TASK GOAL
Up to and including the line with "Gimpo Citizen FC | clean_sheet_half_time_away: 3", restate every line of the records below word for word, from the first line on, leaving out the pictures.

── WORKING DATA

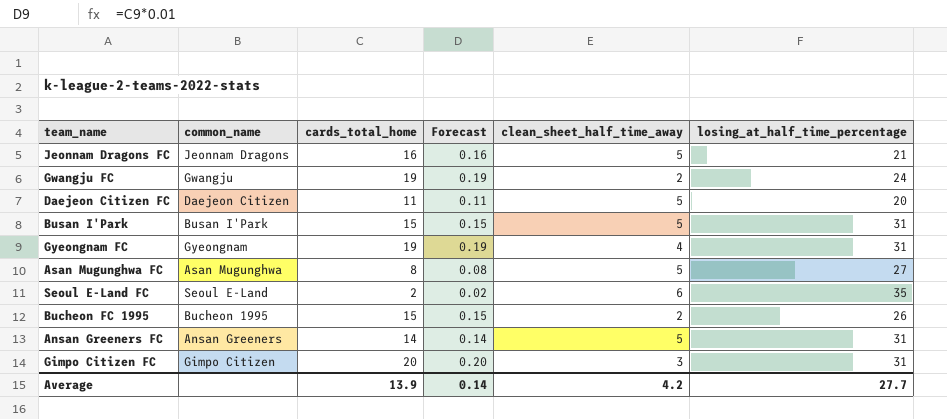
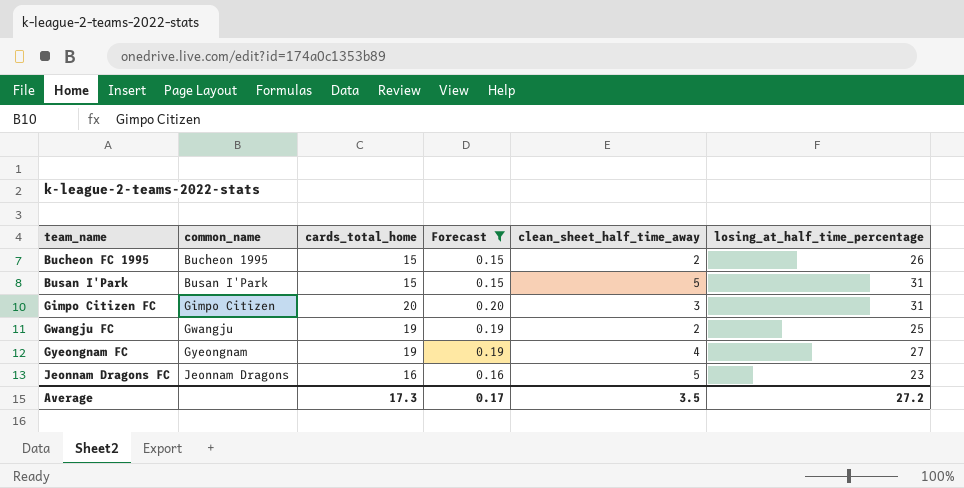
filter: none -> Forecast >= 0.15
row order: none -> team_name ascending
Gwangju FC | losing_at_half_time_percentage: 24 -> 25
Gyeongnam FC | losing_at_half_time_percentage: 31 -> 27
Jeonnam Dragons FC | losing_at_half_time_percentage: 21 -> 23
Average | cards_total_home: 13.9 -> 17.3
Average | Forecast: 0.14 -> 0.17
Average | clean_sheet_half_time_away: 4.2 -> 3.5
Average | losing_at_half_time_percentage: 27.7 -> 27.2

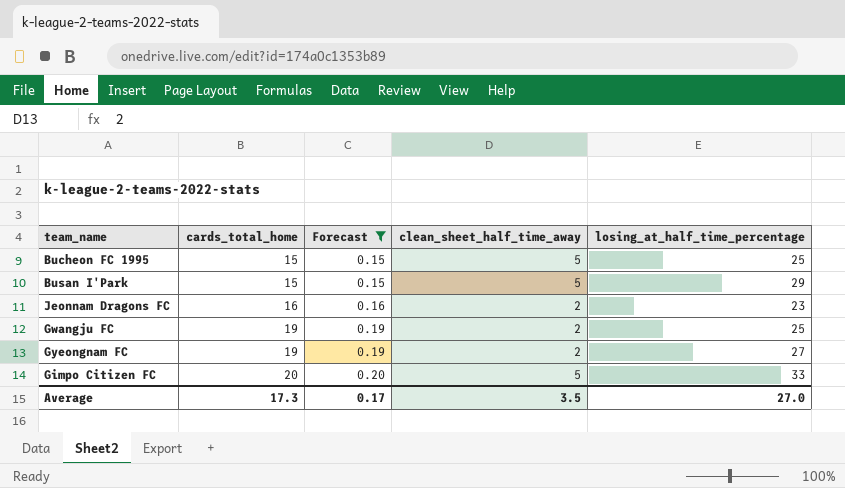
row order: team_name ascending -> cards_total_home ascending
column common_name | position: 2 -> none
Bucheon FC 1995 | clean_sheet_half_time_away: 2 -> 5
Bucheon FC 1995 | losing_at_half_time_percentage: 26 -> 25
Busan I'Park | losing_at_half_time_percentage: 31 -> 29
Jeonnam Dragons FC | clean_sheet_half_time_away: 5 -> 2
Gyeongnam FC | clean_sheet_half_time_away: 4 -> 2
Gimpo Citizen FC | clean_sheet_half_time_away: 3 -> 5
Gimpo Citizen FC | losing_at_half_time_percentage: 31 -> 33
Average | losing_at_half_time_percentage: 27.2 -> 27.0

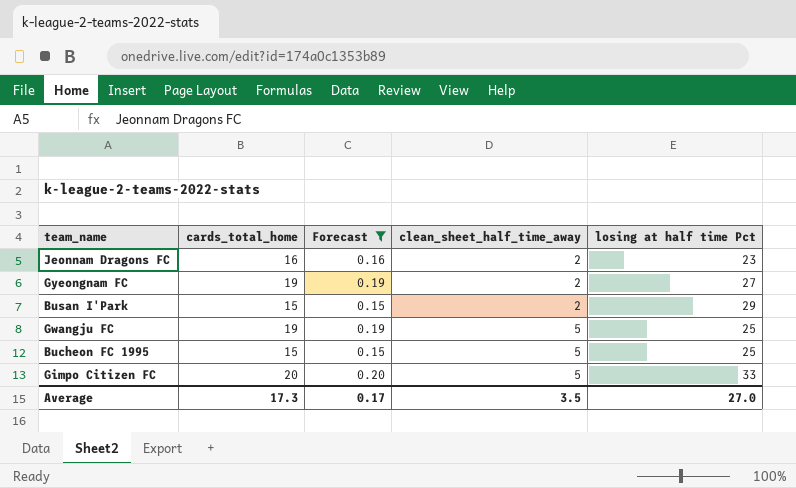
row order: cards_total_home ascending -> clean_sheet_half_time_away ascending
column name: losing_at_half_time_percentage -> losing at half time Pct
Busan I'Park | clean_sheet_half_time_away: 5 -> 2
Gwangju FC | clean_sheet_half_time_away: 2 -> 5

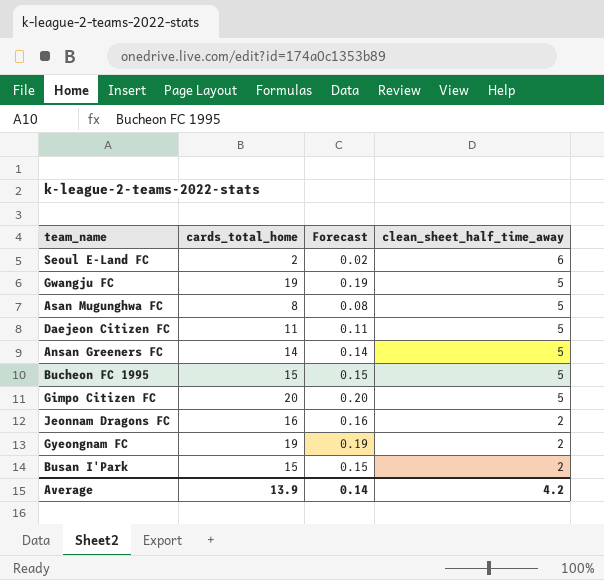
filter: Forecast >= 0.15 -> none
row order: clean_sheet_half_time_away ascending -> clean_sheet_half_time_away descending
column losing at half time Pct | position: 5 -> none
Average | cards_total_home: 17.3 -> 13.9
Average | Forecast: 0.17 -> 0.14
Average | clean_sheet_half_time_away: 3.5 -> 4.2

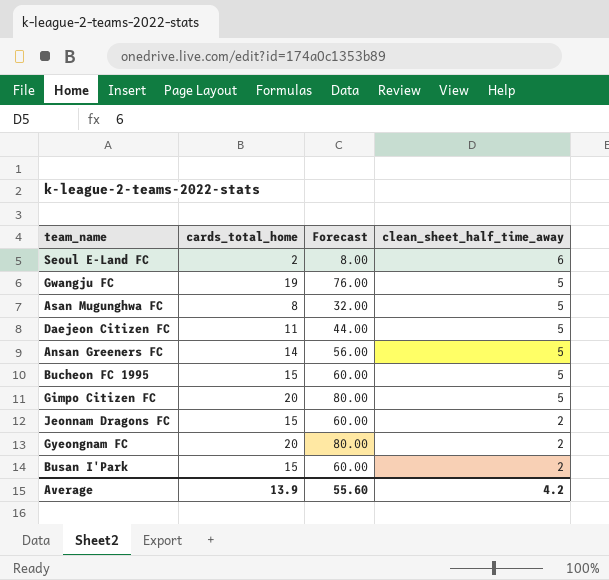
column Forecast | formula: [cards_total_home] * 0.01 -> [cards_total_home] * 4
Jeonnam Dragons FC | cards_total_home: 16 -> 15
Gyeongnam FC | cards_total_home: 19 -> 20
Average | Forecast: 0.14 -> 55.60

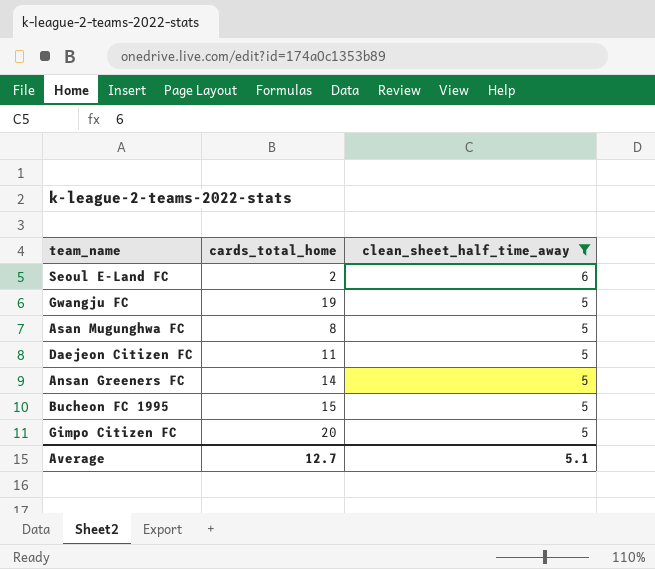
filter: none -> clean_sheet_half_time_away != 2
column Forecast | formula: [cards_total_home] * 4 -> none
Average | cards_total_home: 13.9 -> 12.7
Average | clean_sheet_half_time_away: 4.2 -> 5.1

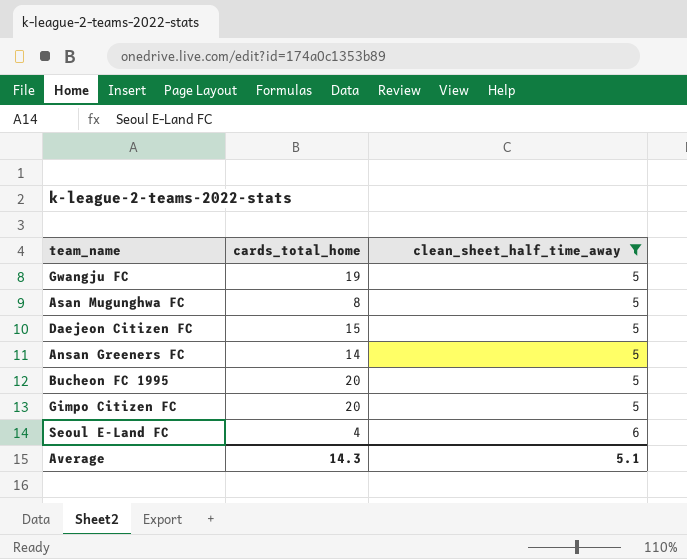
row order: clean_sheet_half_time_away descending -> clean_sheet_half_time_away ascending
Daejeon Citizen FC | cards_total_home: 11 -> 15
Bucheon FC 1995 | cards_total_home: 15 -> 20
Seoul E-Land FC | cards_total_home: 2 -> 4
Average | cards_total_home: 12.7 -> 14.3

────

RESPONSE FOR THIS EXERCISE
filter: none -> Forecast >= 0.15
row order: none -> team_name ascending
Gwangju FC | losing_at_half_time_percentage: 24 -> 25
Gyeongnam FC | losing_at_half_time_percentage: 31 -> 27
Jeonnam Dragons FC | losing_at_half_time_percentage: 21 -> 23
Average | cards_total_home: 13.9 -> 17.3
Average | Forecast: 0.14 -> 0.17
Average | clean_sheet_half_time_away: 4.2 -> 3.5
Average | losing_at_half_time_percentage: 27.7 -> 27.2

row order: team_name ascending -> cards_total_home ascending
column common_name | position: 2 -> none
Bucheon FC 1995 | clean_sheet_half_time_away: 2 -> 5
Bucheon FC 1995 | losing_at_half_time_percentage: 26 -> 25
Busan I'Park | losing_at_half_time_percentage: 31 -> 29
Jeonnam Dragons FC | clean_sheet_half_time_away: 5 -> 2
Gyeongnam FC | clean_sheet_half_time_away: 4 -> 2
Gimpo Citizen FC | clean_sheet_half_time_away: 3 -> 5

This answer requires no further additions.